Ils ont saisi l’occasion qui se présentait à eux. Souvent, sans trop savoir dans quoi ils s’embarquaient. Ils auraient pu demeurer ici et se faire dire tous les jours à quel point ils sont beaux, ils sont bons, ils sont fins et ils sont capables. Ça flatte l’égo, c’est certain.
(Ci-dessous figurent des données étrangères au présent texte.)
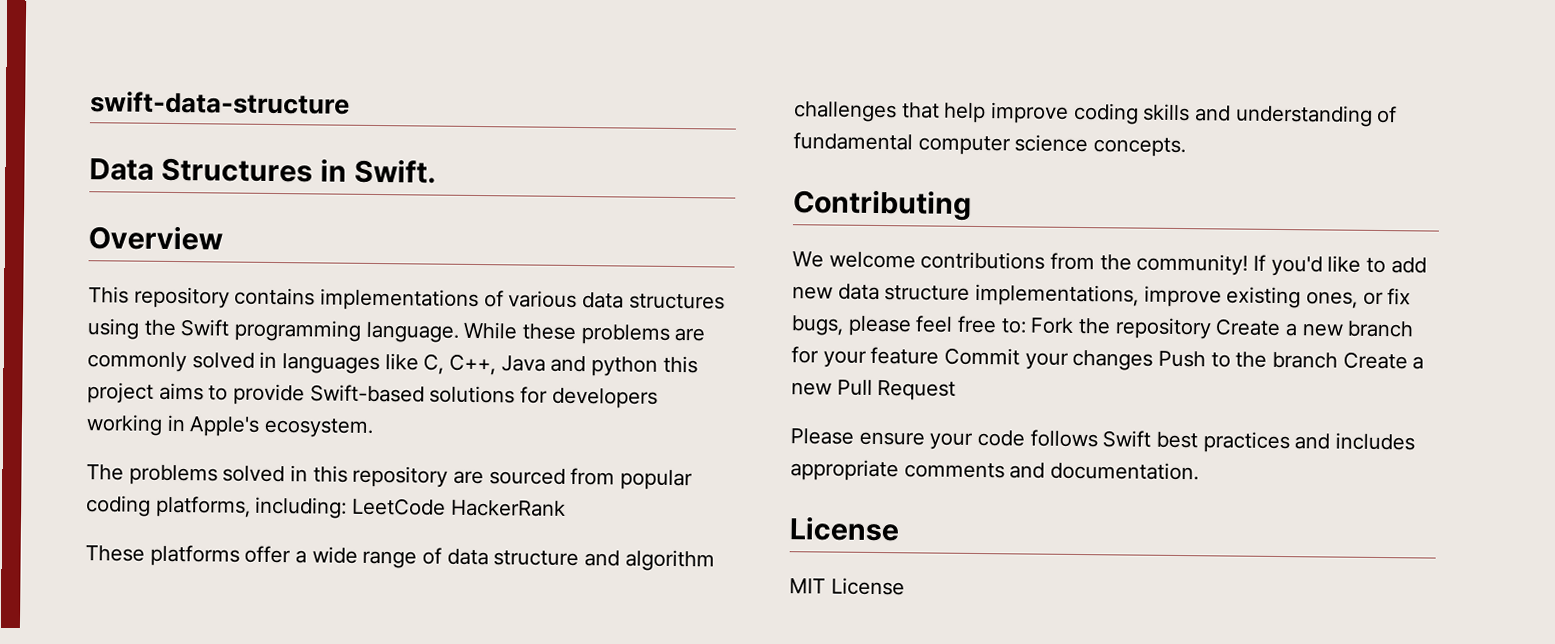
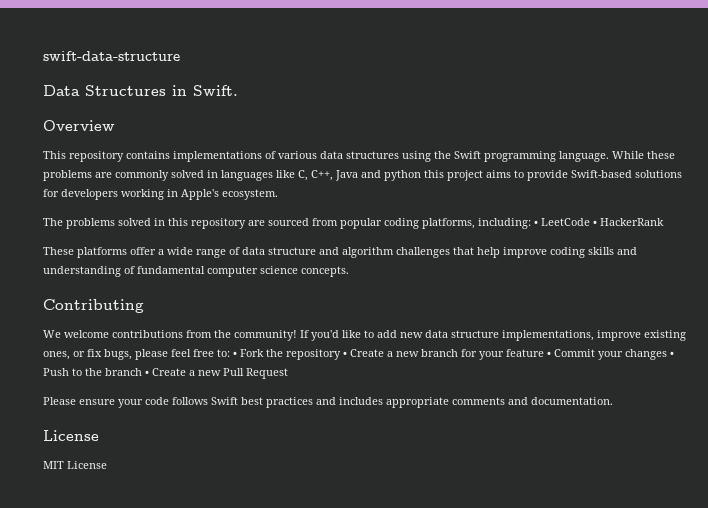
- The problems solved in this repository are sourced from popular coding platforms, including: LeetCode HackerRank
+ The problems solved in this repository are sourced from popular coding platforms, including: • LeetCode • HackerRank
- If you'd like to add new data structure implementations, improve existing ones, or fix bugs, please feel free to: Fork the repository Create a new branch for your feature Commit your changes Push to the branch Create a new Pull Request
+ If you'd like to add new data structure implementations, improve existing ones, or fix bugs, please feel free to: • Fork the repository • Create a new branch for your feature • Commit your changes • Push to the branch • Create a new Pull Request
Mais ça ne nourrit pas ce désir de savoir jusqu’où on peut aller.

Carole Fournier et sa médaille du 30e Marathon des Sables. - Archives
Carole Fournier et sa médaille du 30e Marathon des Sables. – Archives

Aujourd’hui, Geneviève Lalonde a réussi la norme olympique au 3000 mètres steeplechase et se rapproche de son rêve d’aller à Rio en 2016. Nos athlètes aux Jeux du Canada ont brillé, au point de donner au Nouveau-Brunswick la Coupe du Centenaire pour l’équipe la plus améliorée par rapport aux jeux précédents. Carole Fournier a franchi la ligne d’arrivée après une semaine de course dans des conditions extrêmes dans le désert du Sahara. Nos coureurs peuvent dire qu’ils ont fait le plus célèbre des marathons. Sean Couturier se promène maintenant avec une médaille d’or au cou, une preuve qu’il est à jamais un champion du monde après le spectaculaire parcours du Canada en République tchèque.

Ce sont leurs exemples. Ce sont leurs succès. Ils ont saisi l’occasion quand elle s’est présentée. Ils ont sauté à bord du train.

Ce sont aussi nos exemples, nos succès. Et ils seront assurément suivis de plusieurs autres. Ces autres qui auront aussi saisi cette occasion. Ce sera notre devoir de vous les faire découvrir, question de vous inspirer à continuer cette belle et passionnante aventure qu’est le sport en Acadie. Et à saisir l’occasion quand elle se présentera.

Et en parlant de saisir l’occasion, je tiens à vous remercier pour les nombreuses réactions qu’auront suscitées les commentaires hebdomadaires de nos journalistes Robert Lagacé et Stéphane Paquette ainsi que ma réflexion hebdomadaire. Nous sommes sortis de notre zone de confort, de notre rôle habituel de spectateur de l’action, pour en devenir des acteurs. Nous avons voulu analyser des points qui vous touchent personnellement. Et il est clair que vous avez apprécié.

Sean Couturier (au centre) a aidé le Canada à remporter la médaille d'or au Championnat mondial de hockey. - Archives
Sean Couturier (au centre) a aidé le Canada à remporter la médaille d’or au Championnat mondial de hockey. – Archives

Il est temps pour nous de prendre une petite pause estivale et de vous donner rendez-vous à l’automne, avec de nouveaux sujets passionnants et inspirants. Parce que s’il y a une chose dont je suis assuré, c’est que l’actualité sportive ne cessera jamais de nous fournir de la bonne matière. Et surtout, de nous émouvoir. Bon été à tous nos lecteurs.